● **EXERCISE**:
From the entries, return every line where the string "thumb" shows up.

MATERIAL SHOWN START

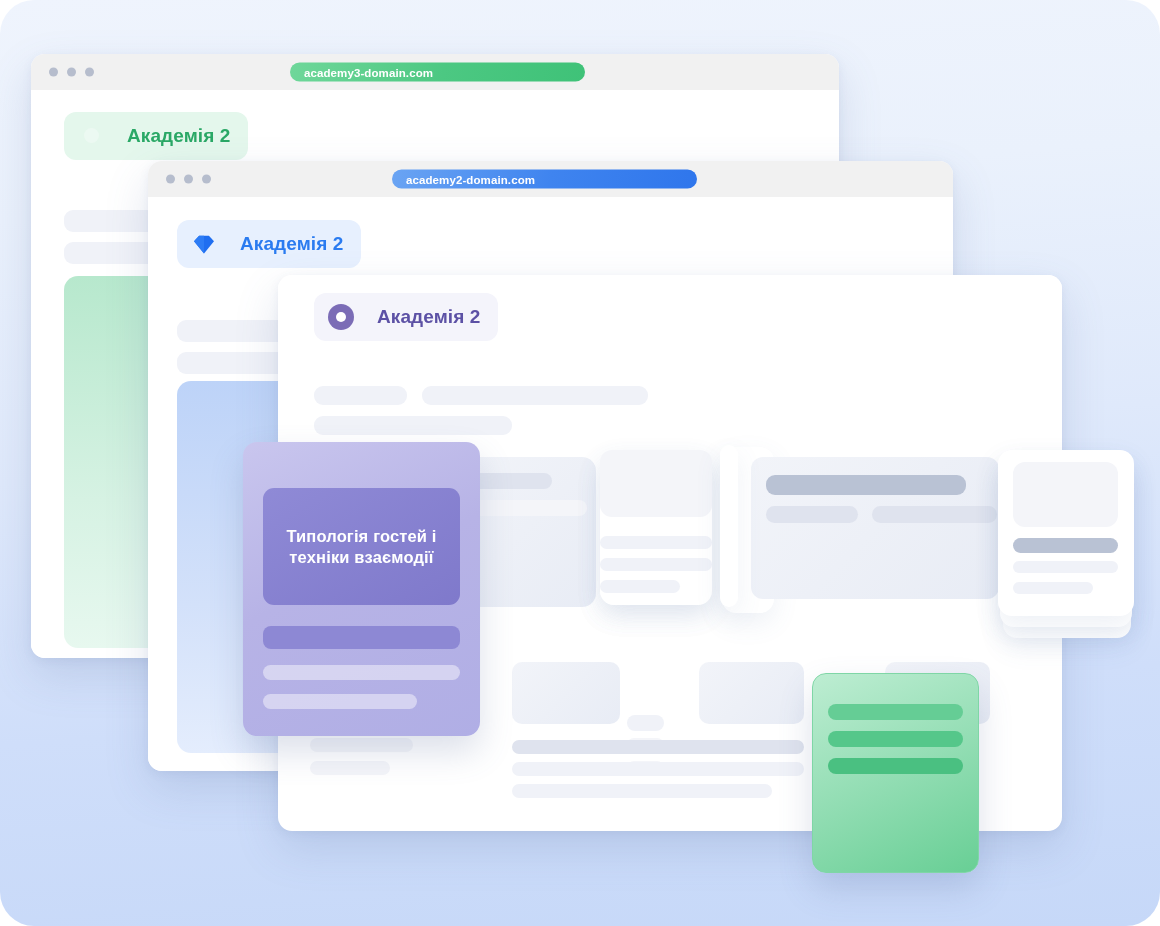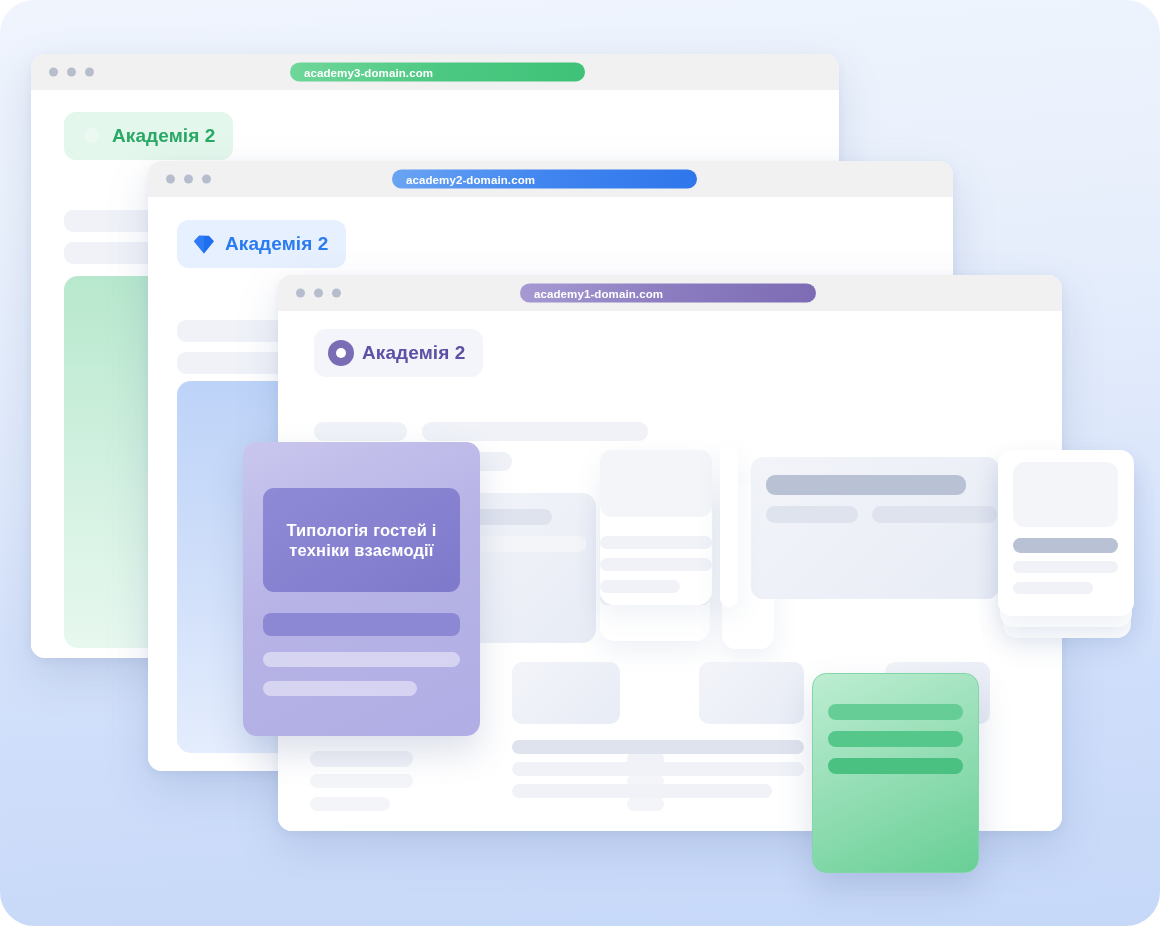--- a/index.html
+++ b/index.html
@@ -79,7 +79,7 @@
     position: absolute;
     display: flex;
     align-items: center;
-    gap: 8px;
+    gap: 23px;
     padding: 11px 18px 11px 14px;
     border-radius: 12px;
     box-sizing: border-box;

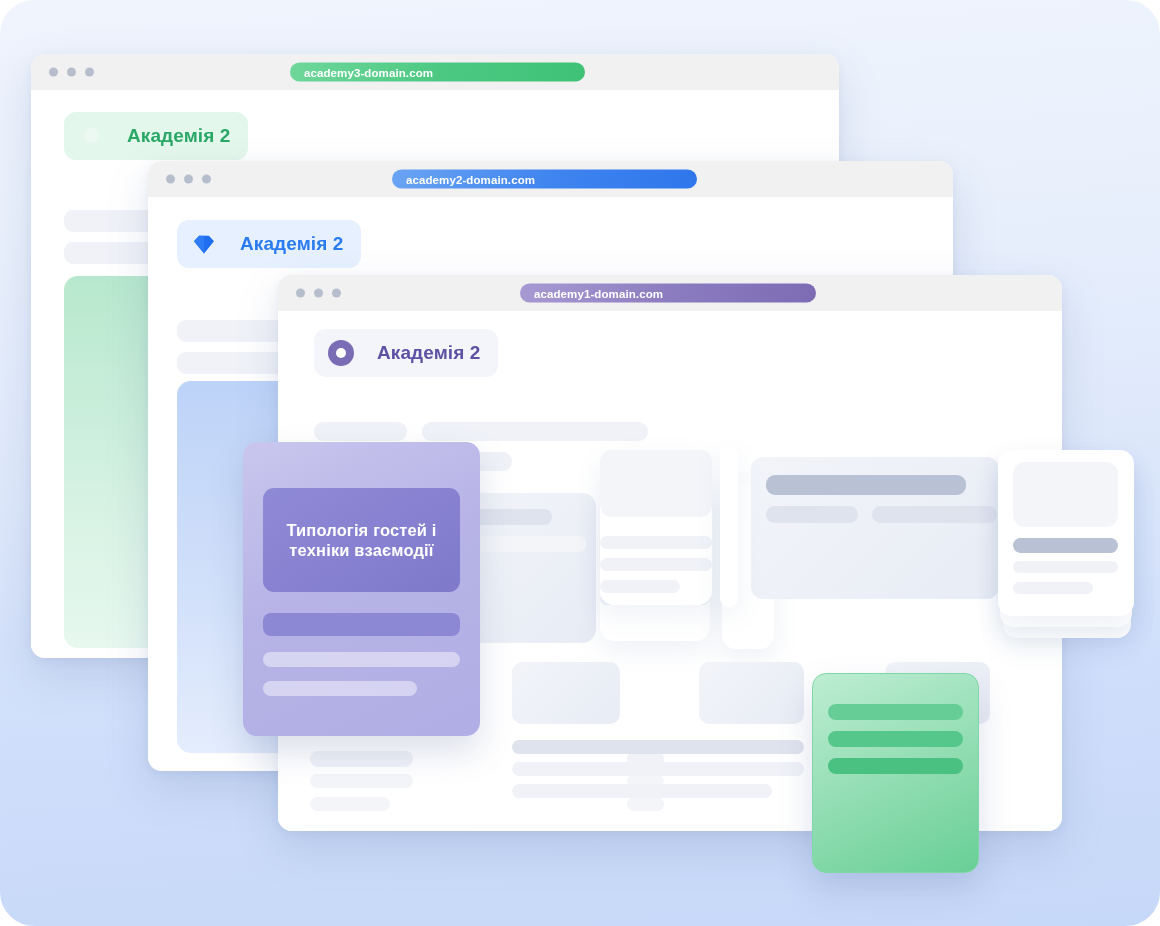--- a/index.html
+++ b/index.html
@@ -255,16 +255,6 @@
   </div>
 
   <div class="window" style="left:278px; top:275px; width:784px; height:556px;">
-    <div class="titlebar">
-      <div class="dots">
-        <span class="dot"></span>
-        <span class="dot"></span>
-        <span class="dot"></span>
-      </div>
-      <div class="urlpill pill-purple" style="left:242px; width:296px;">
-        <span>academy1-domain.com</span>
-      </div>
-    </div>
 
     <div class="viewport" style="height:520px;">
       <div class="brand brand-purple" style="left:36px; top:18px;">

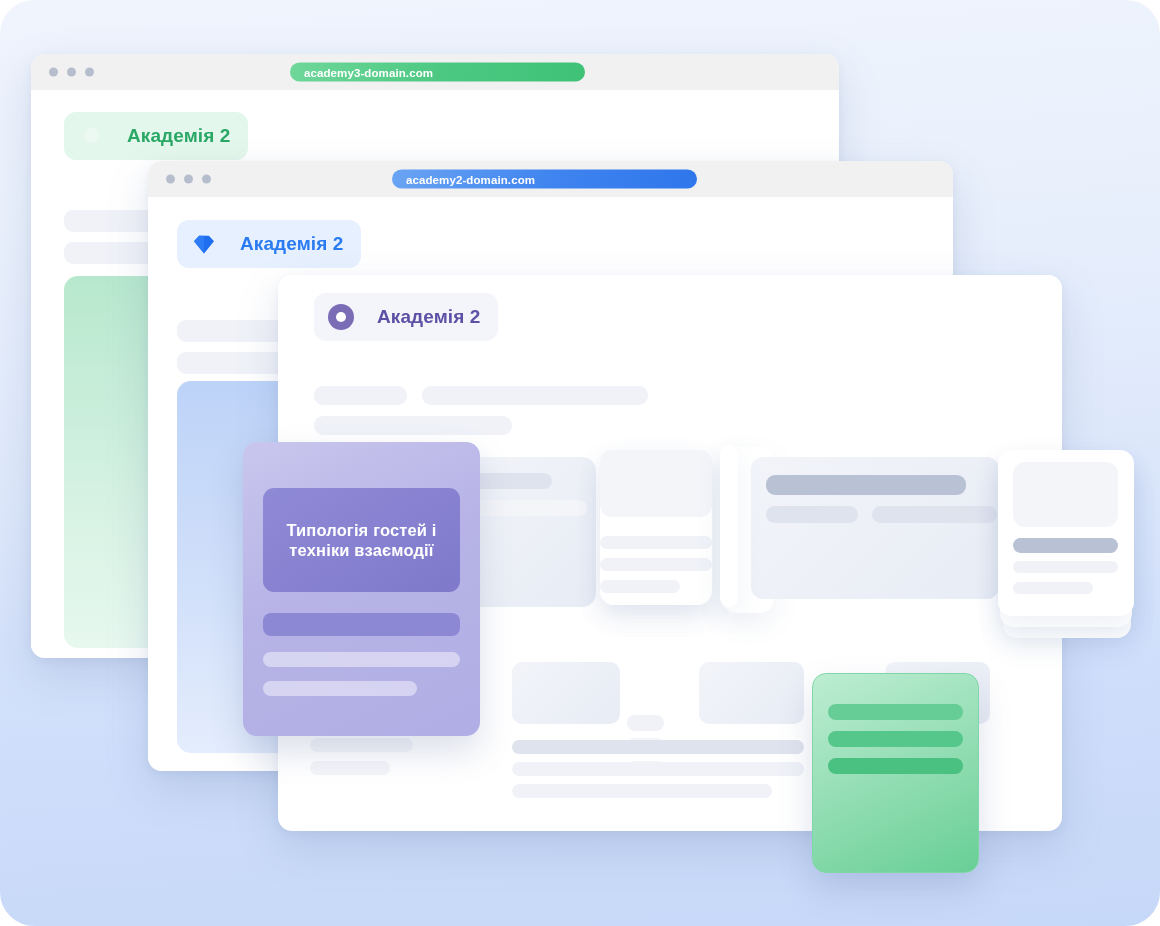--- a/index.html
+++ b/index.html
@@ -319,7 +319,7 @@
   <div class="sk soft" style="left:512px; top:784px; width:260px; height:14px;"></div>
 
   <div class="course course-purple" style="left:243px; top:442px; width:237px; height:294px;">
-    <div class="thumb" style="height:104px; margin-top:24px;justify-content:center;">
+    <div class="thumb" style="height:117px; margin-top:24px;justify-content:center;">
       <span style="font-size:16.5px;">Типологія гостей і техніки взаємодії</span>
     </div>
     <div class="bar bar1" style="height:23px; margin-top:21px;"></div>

MATERIAL SHOWN END
MATERIAL SHOWN START

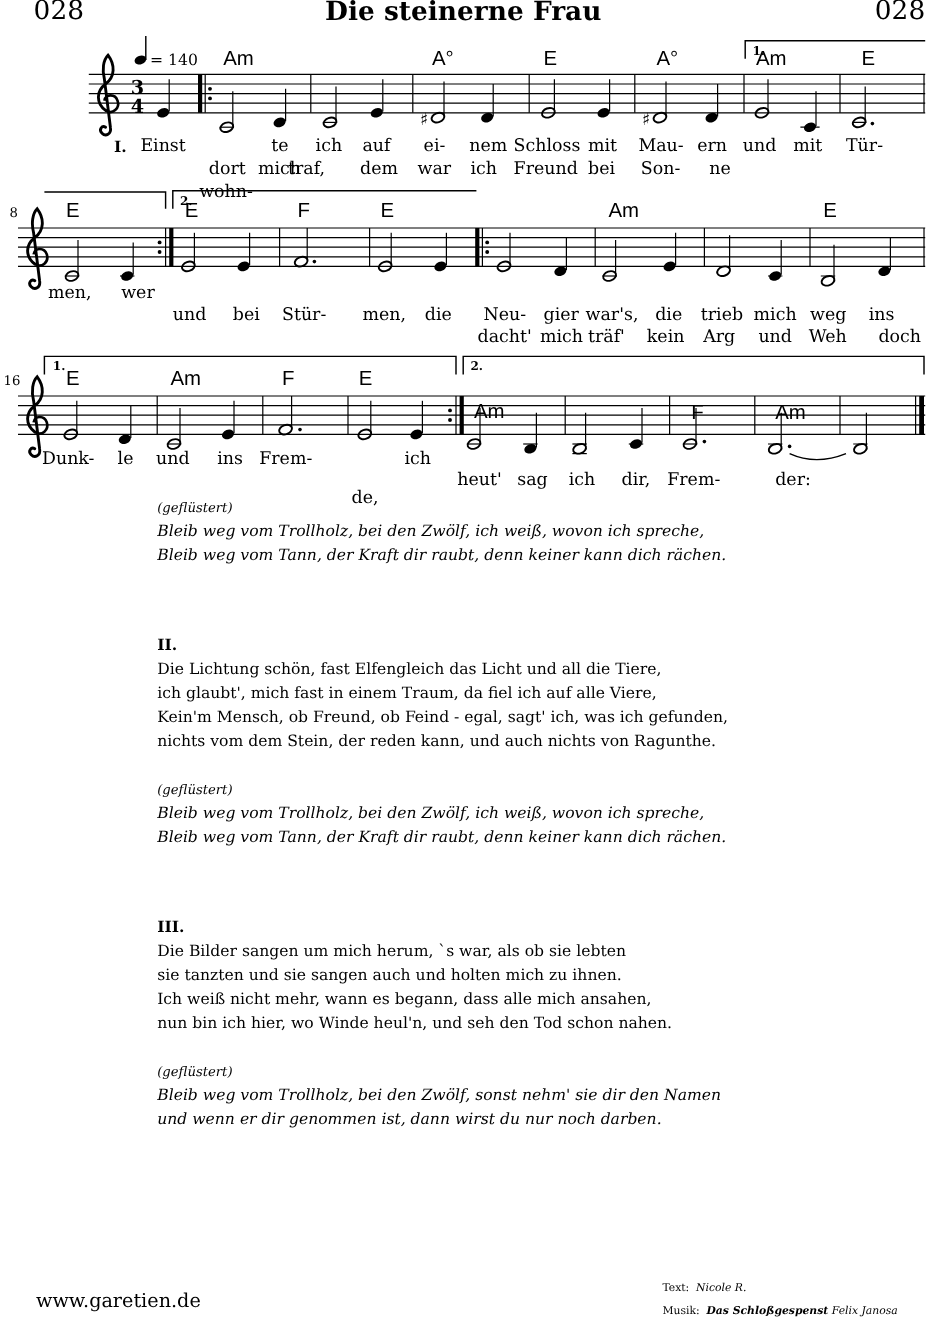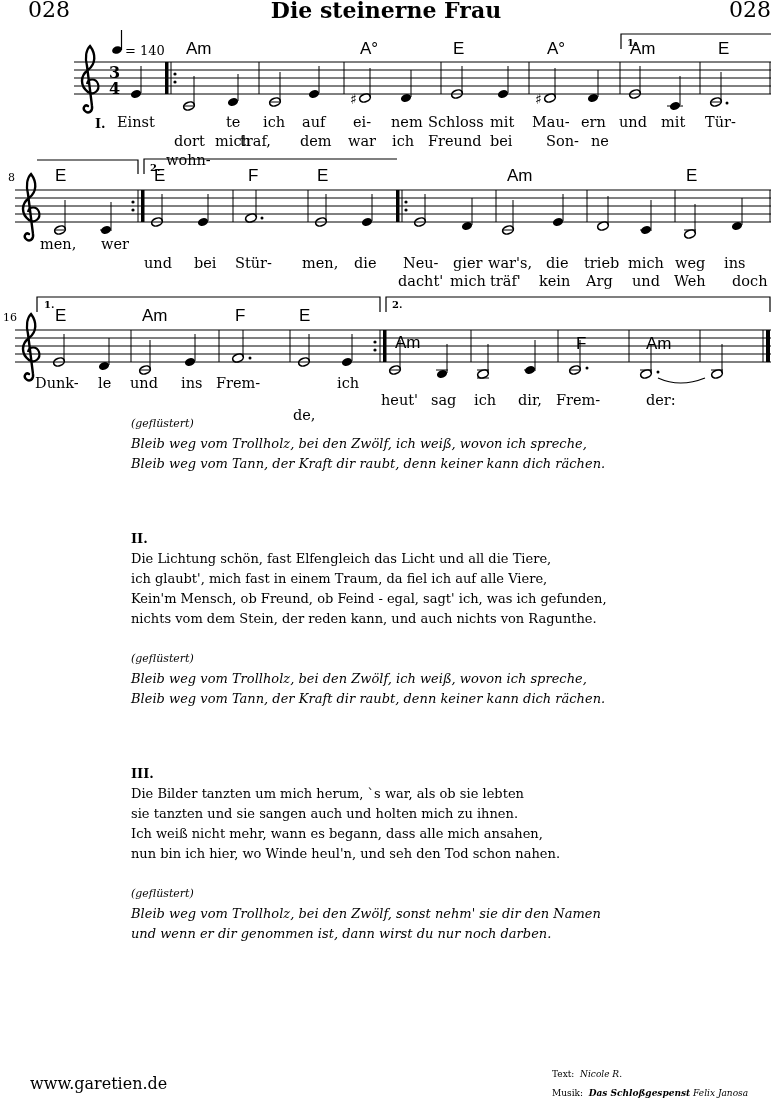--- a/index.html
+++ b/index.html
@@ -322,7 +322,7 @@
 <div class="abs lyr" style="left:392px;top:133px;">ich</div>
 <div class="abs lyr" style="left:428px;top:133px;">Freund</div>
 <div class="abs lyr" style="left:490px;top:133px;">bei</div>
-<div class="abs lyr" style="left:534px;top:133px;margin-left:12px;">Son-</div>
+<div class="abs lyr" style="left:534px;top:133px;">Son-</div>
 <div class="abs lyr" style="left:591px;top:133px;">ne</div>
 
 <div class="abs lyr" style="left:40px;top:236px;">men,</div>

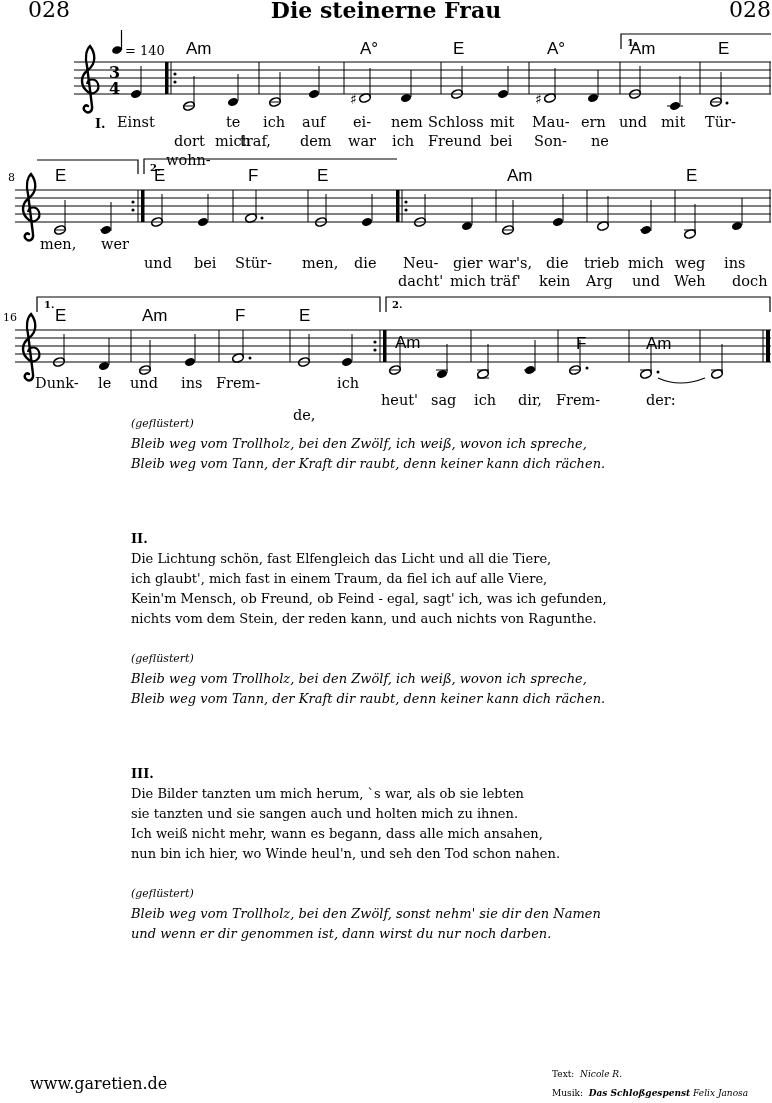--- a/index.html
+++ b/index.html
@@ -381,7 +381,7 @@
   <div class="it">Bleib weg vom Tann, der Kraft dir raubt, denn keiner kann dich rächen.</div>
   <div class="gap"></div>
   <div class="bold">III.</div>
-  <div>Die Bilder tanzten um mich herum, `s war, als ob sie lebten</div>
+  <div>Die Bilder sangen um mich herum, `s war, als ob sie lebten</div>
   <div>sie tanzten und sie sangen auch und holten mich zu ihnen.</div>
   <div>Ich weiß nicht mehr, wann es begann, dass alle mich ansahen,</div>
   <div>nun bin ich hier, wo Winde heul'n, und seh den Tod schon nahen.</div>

MATERIAL SHOWN END
MATERIAL SHOWN START

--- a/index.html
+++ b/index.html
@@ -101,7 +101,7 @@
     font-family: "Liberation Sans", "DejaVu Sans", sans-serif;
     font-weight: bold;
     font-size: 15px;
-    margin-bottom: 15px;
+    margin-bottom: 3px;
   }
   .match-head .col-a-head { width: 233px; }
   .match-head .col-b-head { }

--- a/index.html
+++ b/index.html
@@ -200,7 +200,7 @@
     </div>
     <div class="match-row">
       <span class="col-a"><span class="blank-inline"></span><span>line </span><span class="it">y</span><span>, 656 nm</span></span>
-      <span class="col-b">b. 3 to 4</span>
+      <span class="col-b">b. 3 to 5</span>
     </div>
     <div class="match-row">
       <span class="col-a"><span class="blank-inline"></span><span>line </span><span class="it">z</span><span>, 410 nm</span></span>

MATERIAL SHOWN END

● **FINISHED TASK**:
-    <div class="thumb" style="height:104px; margin-top:24px;justify-content:center;">
+    <div class="thumb" style="height:117px; margin-top:24px;justify-content:center;">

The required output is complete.